▶ _Stored data entries_:
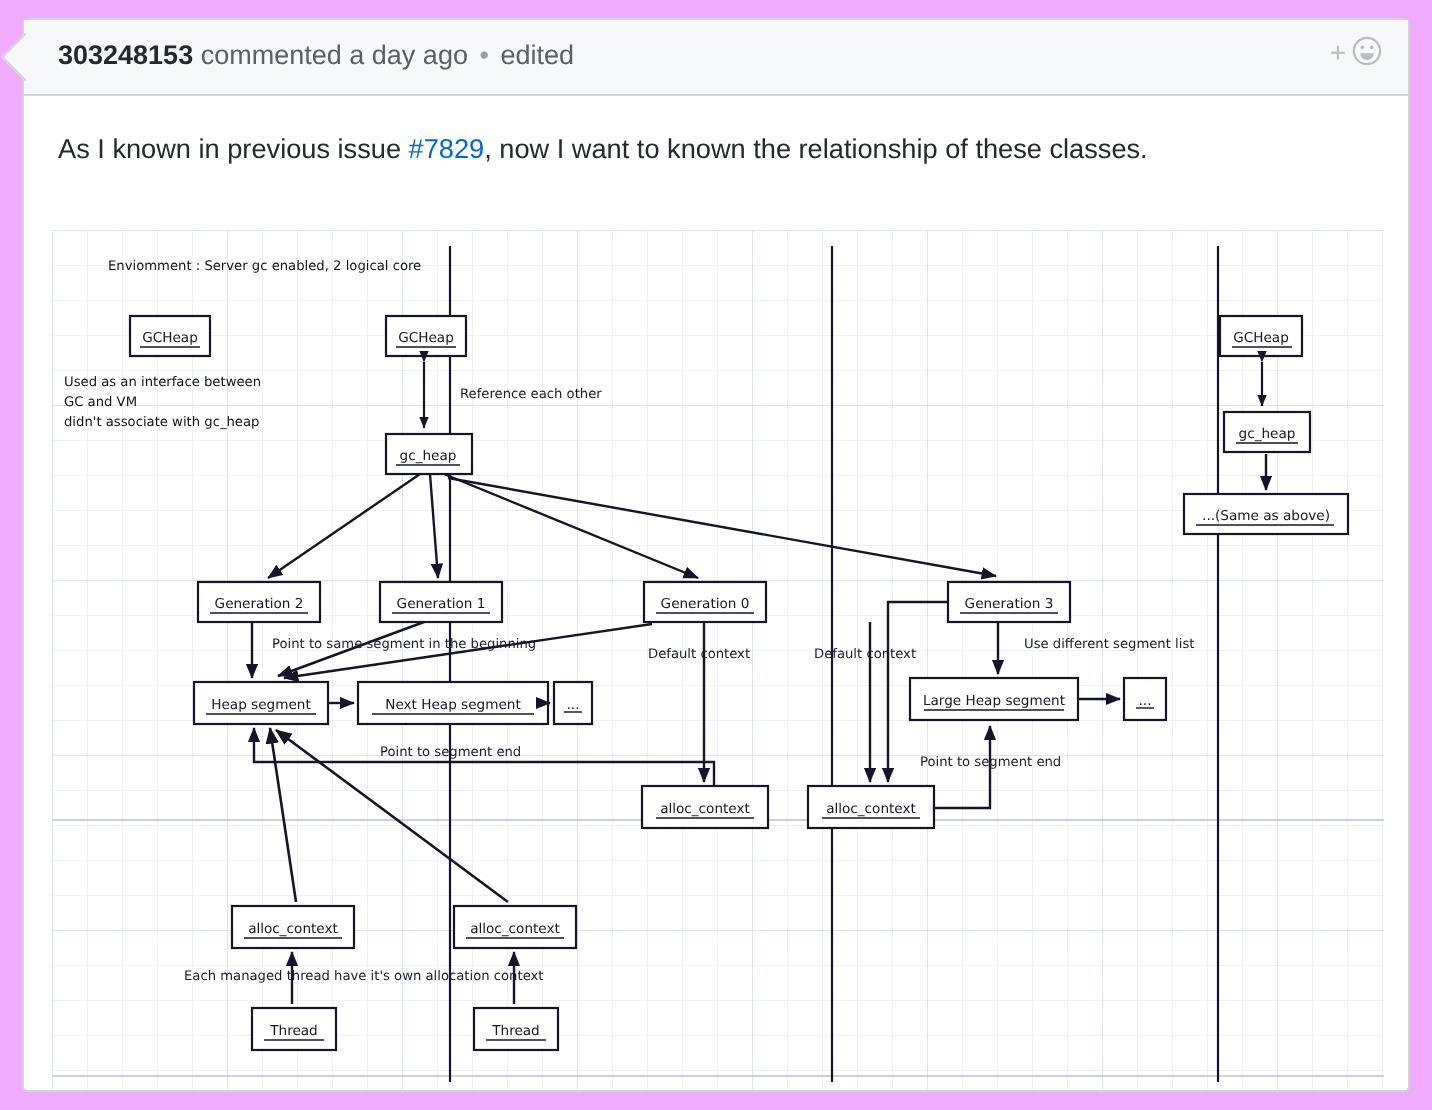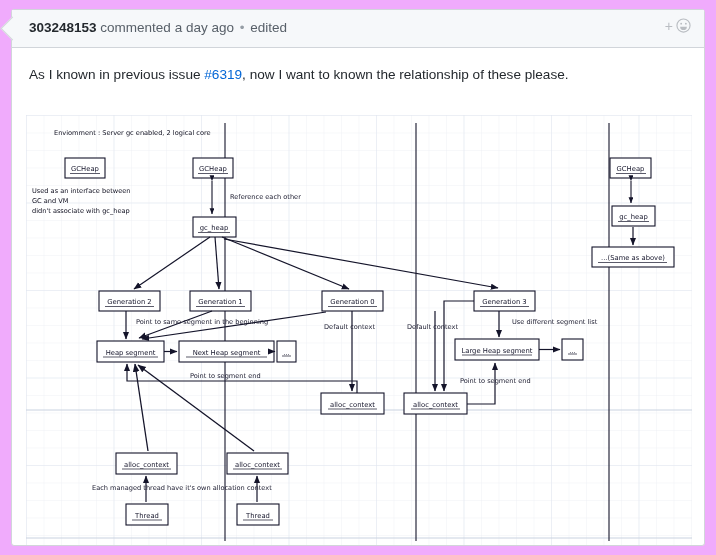--- a/index.html
+++ b/index.html
@@ -85,21 +85,21 @@
             <circle cx="8" cy="8" r="7" fill="none" stroke="#b9bdc2" stroke-width="1.2"></circle>
             <circle cx="5.5" cy="6" r="1" fill="#b9bdc2"></circle>
             <circle cx="10.5" cy="6" r="1" fill="#b9bdc2"></circle>
             <path d="M4.4 9.2 H11.6 A3.6 3.6 0 0 1 4.4 9.2 Z" fill="#b9bdc2"></path>
           </svg>
         </span>
       </div>
     </div>
 
     <div class="body-text">
-      <span class="ln"><span>As I known in previous issue </span><a href="#" class="issue-link">#6319</a><span>, now I want to known the relationship of these please.</span></span>
+      <span class="ln"><span>As I known in previous issue </span><a href="#" class="issue-link">#7829</a><span>, now I want to known the relationship of these classes.</span></span>
     </div>
 
     <div class="diagram-wrap">
       <svg class="diagram-svg" width="666" height="430" viewBox="0 0 666 430">
 
         <defs>
           <marker id="ah" markerWidth="7" markerHeight="7" refX="6" refY="2.6" orient="auto" markerUnits="strokeWidth">
             <path d="M0,0 L6.4,2.6 L0,5.2 z" fill="#14142a"></path>
           </marker>
           <marker id="ahs" markerWidth="6" markerHeight="6" refX="5.2" refY="2.2" orient="auto" markerUnits="strokeWidth">

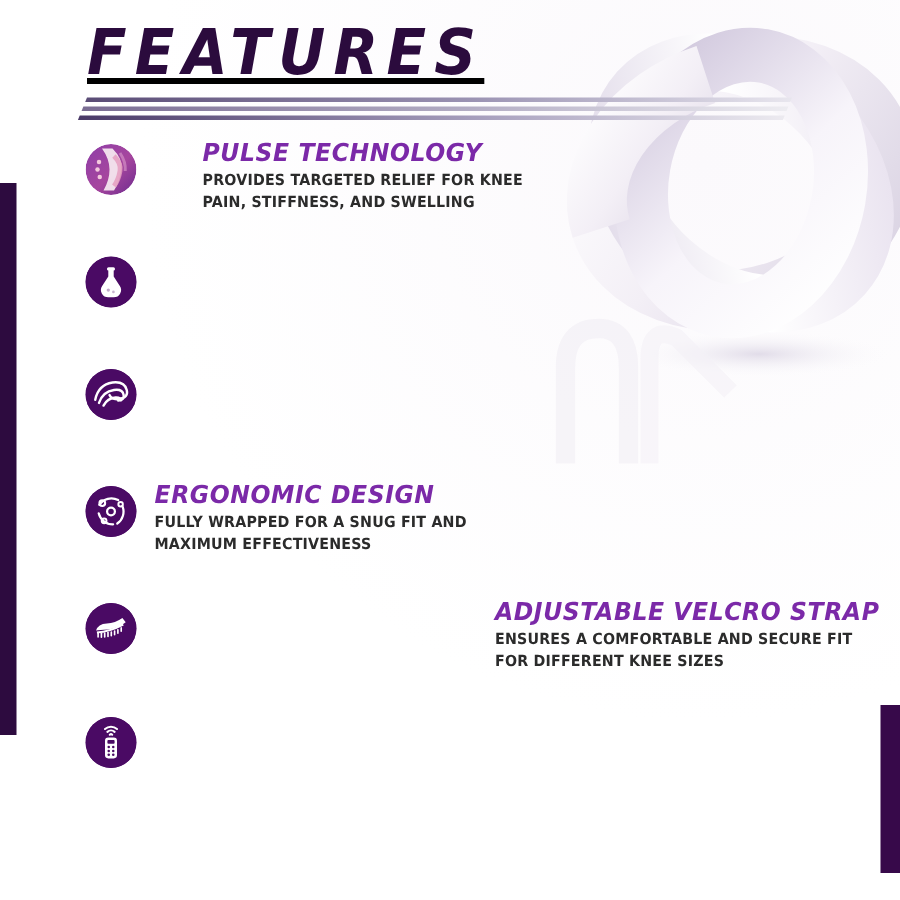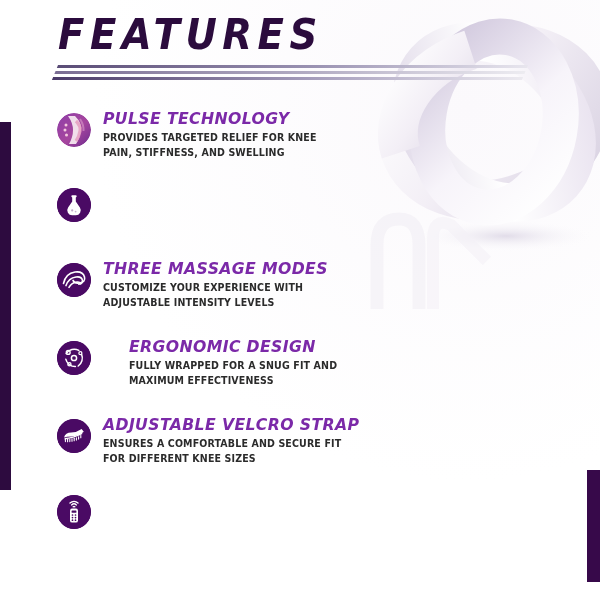--- a/index.html
+++ b/index.html
@@ -62,20 +62,21 @@
     height: 112px;
     background: #37094a;
   }
 
   
   .title-wrap {
     position: absolute;
     left: 58px;
     top: 14px;
     width: 520px;
+    text-decoration: underline;
   }
   .title {
     font-family: "DejaVu Sans", sans-serif;
     font-weight: 700;
     font-style: italic;
     font-size: 42px;
     letter-spacing: 6px;
     color: #2b0b3d;
     line-height: 1;
     margin: 0;
@@ -163,25 +164,25 @@
     color: #2b2b2b;
     line-height: 1.45;
     margin: 0;
     max-width: 260px;
     transform: scaleX(.93);
     transform-origin: left center;
     text-transform: uppercase;
   }
 
   
-  .feature.f1 { margin-top: 20px;  margin-bottom: 19px; }
+  .feature.f1 { margin-top: 3px;  margin-bottom: 19px; gap: 32px; }
   .feature.f2 { margin-bottom: 19px; }
   .feature.f3 { margin-bottom: 22px; }
-  .feature.f4 { margin-bottom: 22px; gap: 26px; }
-  .feature.f5 { margin-bottom: 20px; }
+  .feature.f4 { margin-bottom: 22px; }
+  .feature.f5 { margin-bottom: 20px; justify-content: space-between; }
   .feature.f6 { margin-bottom: 0; }
 </style>
 </head>
 <body>
 
 <div class="poster">
 
   <div class="decor-knot">
     <svg viewBox="0 0 240 270" width="240" height="270" aria-hidden="true">
       <defs>
@@ -285,24 +286,20 @@
       <div class="feature-icon">
         <svg viewBox="0 0 34 34" width="34" height="34" aria-hidden="true">
           <circle cx="17" cy="17" r="17" fill="#4a0a64"></circle>
           <g fill="none" stroke="#ffffff" stroke-width="1.6" stroke-linecap="round">
             <path d="M6.5 20.5 q2 -10 11.5 -11.5 q8 -1 9.5 5 q1.3 5 -5 6 q-5 .8 -6.5 -2.6"></path>
             <path d="M9 22.6 q2.6 -7.6 10 -8.6 q5.6 -.8 6.4 3.2 q.7 3.4 -3.6 3.9"></path>
             <path d="M12 24.4 q2.6 -5 8 -5.4 q3.4 -.2 3.6 1.8"></path>
           </g>
         </svg>
       </div>
-      <div class="feature-text">
-        <div class="feature-title">THREE MASSAGE MODES</div>
-        <div class="feature-desc">CUSTOMIZE YOUR EXPERIENCE WITH ADJUSTABLE INTENSITY LEVELS</div>
-      </div>
     </div>
 
     <div class="feature f4">
       <div class="feature-icon">
         <svg viewBox="0 0 34 34" width="34" height="34" aria-hidden="true">
           <circle cx="17" cy="17" r="17" fill="#4a0a64"></circle>
           <g fill="none" stroke="#ffffff" stroke-width="1.5" stroke-linecap="round">
             <path d="M9.2 12.6 a9.6 9.6 0 0 1 12.6 -3.2"></path>
             <path d="M24.6 13.4 a9.6 9.6 0 0 1 -3.4 11.6"></path>
             <path d="M18.4 25.6 a9.6 9.6 0 0 1 -9.6 -7.4"></path>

▶ _Assignment_:
Please repeat all of the data exactly, excluding images.

▶ _Response_:
--- a/index.html
+++ b/index.html
@@ -85,21 +85,21 @@
             <circle cx="8" cy="8" r="7" fill="none" stroke="#b9bdc2" stroke-width="1.2"></circle>
             <circle cx="5.5" cy="6" r="1" fill="#b9bdc2"></circle>
             <circle cx="10.5" cy="6" r="1" fill="#b9bdc2"></circle>
             <path d="M4.4 9.2 H11.6 A3.6 3.6 0 0 1 4.4 9.2 Z" fill="#b9bdc2"></path>
           </svg>
         </span>
       </div>
     </div>
 
     <div class="body-text">
-      <span class="ln"><span>As I known in previous issue </span><a href="#" class="issue-link">#6319</a><span>, now I want to known the relationship of these please.</span></span>
+      <span class="ln"><span>As I known in previous issue </span><a href="#" class="issue-link">#7829</a><span>, now I want to known the relationship of these classes.</span></span>
     </div>
 
     <div class="diagram-wrap">
       <svg class="diagram-svg" width="666" height="430" viewBox="0 0 666 430">
 
         <defs>
           <marker id="ah" markerWidth="7" markerHeight="7" refX="6" refY="2.6" orient="auto" markerUnits="strokeWidth">
             <path d="M0,0 L6.4,2.6 L0,5.2 z" fill="#14142a"></path>
           </marker>
           <marker id="ahs" markerWidth="6" markerHeight="6" refX="5.2" refY="2.2" orient="auto" markerUnits="strokeWidth">

--- a/index.html
+++ b/index.html
@@ -62,20 +62,21 @@
     height: 112px;
     background: #37094a;
   }
 
   
   .title-wrap {
     position: absolute;
     left: 58px;
     top: 14px;
     width: 520px;
+    text-decoration: underline;
   }
   .title {
     font-family: "DejaVu Sans", sans-serif;
     font-weight: 700;
     font-style: italic;
     font-size: 42px;
     letter-spacing: 6px;
     color: #2b0b3d;
     line-height: 1;
     margin: 0;
@@ -163,25 +164,25 @@
     color: #2b2b2b;
     line-height: 1.45;
     margin: 0;
     max-width: 260px;
     transform: scaleX(.93);
     transform-origin: left center;
     text-transform: uppercase;
   }
 
   
-  .feature.f1 { margin-top: 20px;  margin-bottom: 19px; }
+  .feature.f1 { margin-top: 3px;  margin-bottom: 19px; gap: 32px; }
   .feature.f2 { margin-bottom: 19px; }
   .feature.f3 { margin-bottom: 22px; }
-  .feature.f4 { margin-bottom: 22px; gap: 26px; }
-  .feature.f5 { margin-bottom: 20px; }
+  .feature.f4 { margin-bottom: 22px; }
+  .feature.f5 { margin-bottom: 20px; justify-content: space-between; }
   .feature.f6 { margin-bottom: 0; }
 </style>
 </head>
 <body>
 
 <div class="poster">
 
   <div class="decor-knot">
     <svg viewBox="0 0 240 270" width="240" height="270" aria-hidden="true">
       <defs>
@@ -285,24 +286,20 @@
       <div class="feature-icon">
         <svg viewBox="0 0 34 34" width="34" height="34" aria-hidden="true">
           <circle cx="17" cy="17" r="17" fill="#4a0a64"></circle>
           <g fill="none" stroke="#ffffff" stroke-width="1.6" stroke-linecap="round">
             <path d="M6.5 20.5 q2 -10 11.5 -11.5 q8 -1 9.5 5 q1.3 5 -5 6 q-5 .8 -6.5 -2.6"></path>
             <path d="M9 22.6 q2.6 -7.6 10 -8.6 q5.6 -.8 6.4 3.2 q.7 3.4 -3.6 3.9"></path>
             <path d="M12 24.4 q2.6 -5 8 -5.4 q3.4 -.2 3.6 1.8"></path>
           </g>
         </svg>
       </div>
-      <div class="feature-text">
-        <div class="feature-title">THREE MASSAGE MODES</div>
-        <div class="feature-desc">CUSTOMIZE YOUR EXPERIENCE WITH ADJUSTABLE INTENSITY LEVELS</div>
-      </div>
     </div>
 
     <div class="feature f4">
       <div class="feature-icon">
         <svg viewBox="0 0 34 34" width="34" height="34" aria-hidden="true">
           <circle cx="17" cy="17" r="17" fill="#4a0a64"></circle>
           <g fill="none" stroke="#ffffff" stroke-width="1.5" stroke-linecap="round">
             <path d="M9.2 12.6 a9.6 9.6 0 0 1 12.6 -3.2"></path>
             <path d="M24.6 13.4 a9.6 9.6 0 0 1 -3.4 11.6"></path>
             <path d="M18.4 25.6 a9.6 9.6 0 0 1 -9.6 -7.4"></path>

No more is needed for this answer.